▸ Supplied information
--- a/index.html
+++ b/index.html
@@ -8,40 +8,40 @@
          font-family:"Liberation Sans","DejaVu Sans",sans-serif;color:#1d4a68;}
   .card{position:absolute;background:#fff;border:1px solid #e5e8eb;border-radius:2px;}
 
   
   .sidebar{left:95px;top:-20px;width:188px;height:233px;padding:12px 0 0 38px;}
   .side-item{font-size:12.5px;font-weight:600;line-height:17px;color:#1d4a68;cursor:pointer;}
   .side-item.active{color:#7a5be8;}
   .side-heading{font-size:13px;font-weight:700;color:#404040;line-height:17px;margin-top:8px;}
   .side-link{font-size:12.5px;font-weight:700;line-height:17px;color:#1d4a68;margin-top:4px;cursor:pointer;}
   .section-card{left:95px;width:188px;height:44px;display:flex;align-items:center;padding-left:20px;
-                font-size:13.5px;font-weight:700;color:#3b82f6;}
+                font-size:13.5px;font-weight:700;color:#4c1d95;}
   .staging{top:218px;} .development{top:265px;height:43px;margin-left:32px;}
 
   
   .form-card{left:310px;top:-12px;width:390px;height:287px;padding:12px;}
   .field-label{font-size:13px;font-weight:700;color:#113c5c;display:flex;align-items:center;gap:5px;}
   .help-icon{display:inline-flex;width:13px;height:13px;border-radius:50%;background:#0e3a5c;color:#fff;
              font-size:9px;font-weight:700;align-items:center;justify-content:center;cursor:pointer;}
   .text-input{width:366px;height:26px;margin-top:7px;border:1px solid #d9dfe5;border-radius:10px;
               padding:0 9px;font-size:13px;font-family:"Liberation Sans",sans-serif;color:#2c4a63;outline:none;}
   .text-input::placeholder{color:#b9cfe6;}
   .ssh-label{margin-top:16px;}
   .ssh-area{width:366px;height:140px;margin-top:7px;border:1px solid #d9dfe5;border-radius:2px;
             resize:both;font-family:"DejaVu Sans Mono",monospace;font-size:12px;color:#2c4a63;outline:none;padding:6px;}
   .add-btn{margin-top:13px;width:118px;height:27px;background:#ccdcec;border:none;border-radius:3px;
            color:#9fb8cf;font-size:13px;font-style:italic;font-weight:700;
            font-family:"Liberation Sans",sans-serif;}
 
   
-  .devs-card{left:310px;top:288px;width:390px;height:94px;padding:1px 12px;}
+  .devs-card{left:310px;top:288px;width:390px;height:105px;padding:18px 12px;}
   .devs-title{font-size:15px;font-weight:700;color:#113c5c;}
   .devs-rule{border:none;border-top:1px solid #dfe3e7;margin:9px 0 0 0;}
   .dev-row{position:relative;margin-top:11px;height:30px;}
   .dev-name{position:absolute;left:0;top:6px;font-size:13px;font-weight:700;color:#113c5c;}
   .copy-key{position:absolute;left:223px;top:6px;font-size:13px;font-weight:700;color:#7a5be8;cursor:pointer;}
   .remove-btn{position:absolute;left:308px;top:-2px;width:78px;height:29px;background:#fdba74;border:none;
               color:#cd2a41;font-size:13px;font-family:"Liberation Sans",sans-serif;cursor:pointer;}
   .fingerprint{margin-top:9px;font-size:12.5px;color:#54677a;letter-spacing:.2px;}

▸ Activity
Nothing may be omitted; retype every record exactly.

▸ Answer space
--- a/index.html
+++ b/index.html
@@ -8,40 +8,40 @@
          font-family:"Liberation Sans","DejaVu Sans",sans-serif;color:#1d4a68;}
   .card{position:absolute;background:#fff;border:1px solid #e5e8eb;border-radius:2px;}
 
   
   .sidebar{left:95px;top:-20px;width:188px;height:233px;padding:12px 0 0 38px;}
   .side-item{font-size:12.5px;font-weight:600;line-height:17px;color:#1d4a68;cursor:pointer;}
   .side-item.active{color:#7a5be8;}
   .side-heading{font-size:13px;font-weight:700;color:#404040;line-height:17px;margin-top:8px;}
   .side-link{font-size:12.5px;font-weight:700;line-height:17px;color:#1d4a68;margin-top:4px;cursor:pointer;}
   .section-card{left:95px;width:188px;height:44px;display:flex;align-items:center;padding-left:20px;
-                font-size:13.5px;font-weight:700;color:#3b82f6;}
+                font-size:13.5px;font-weight:700;color:#4c1d95;}
   .staging{top:218px;} .development{top:265px;height:43px;margin-left:32px;}
 
   
   .form-card{left:310px;top:-12px;width:390px;height:287px;padding:12px;}
   .field-label{font-size:13px;font-weight:700;color:#113c5c;display:flex;align-items:center;gap:5px;}
   .help-icon{display:inline-flex;width:13px;height:13px;border-radius:50%;background:#0e3a5c;color:#fff;
              font-size:9px;font-weight:700;align-items:center;justify-content:center;cursor:pointer;}
   .text-input{width:366px;height:26px;margin-top:7px;border:1px solid #d9dfe5;border-radius:10px;
               padding:0 9px;font-size:13px;font-family:"Liberation Sans",sans-serif;color:#2c4a63;outline:none;}
   .text-input::placeholder{color:#b9cfe6;}
   .ssh-label{margin-top:16px;}
   .ssh-area{width:366px;height:140px;margin-top:7px;border:1px solid #d9dfe5;border-radius:2px;
             resize:both;font-family:"DejaVu Sans Mono",monospace;font-size:12px;color:#2c4a63;outline:none;padding:6px;}
   .add-btn{margin-top:13px;width:118px;height:27px;background:#ccdcec;border:none;border-radius:3px;
            color:#9fb8cf;font-size:13px;font-style:italic;font-weight:700;
            font-family:"Liberation Sans",sans-serif;}
 
   
-  .devs-card{left:310px;top:288px;width:390px;height:94px;padding:1px 12px;}
+  .devs-card{left:310px;top:288px;width:390px;height:105px;padding:18px 12px;}
   .devs-title{font-size:15px;font-weight:700;color:#113c5c;}
   .devs-rule{border:none;border-top:1px solid #dfe3e7;margin:9px 0 0 0;}
   .dev-row{position:relative;margin-top:11px;height:30px;}
   .dev-name{position:absolute;left:0;top:6px;font-size:13px;font-weight:700;color:#113c5c;}
   .copy-key{position:absolute;left:223px;top:6px;font-size:13px;font-weight:700;color:#7a5be8;cursor:pointer;}
   .remove-btn{position:absolute;left:308px;top:-2px;width:78px;height:29px;background:#fdba74;border:none;
               color:#cd2a41;font-size:13px;font-family:"Liberation Sans",sans-serif;cursor:pointer;}
   .fingerprint{margin-top:9px;font-size:12.5px;color:#54677a;letter-spacing:.2px;}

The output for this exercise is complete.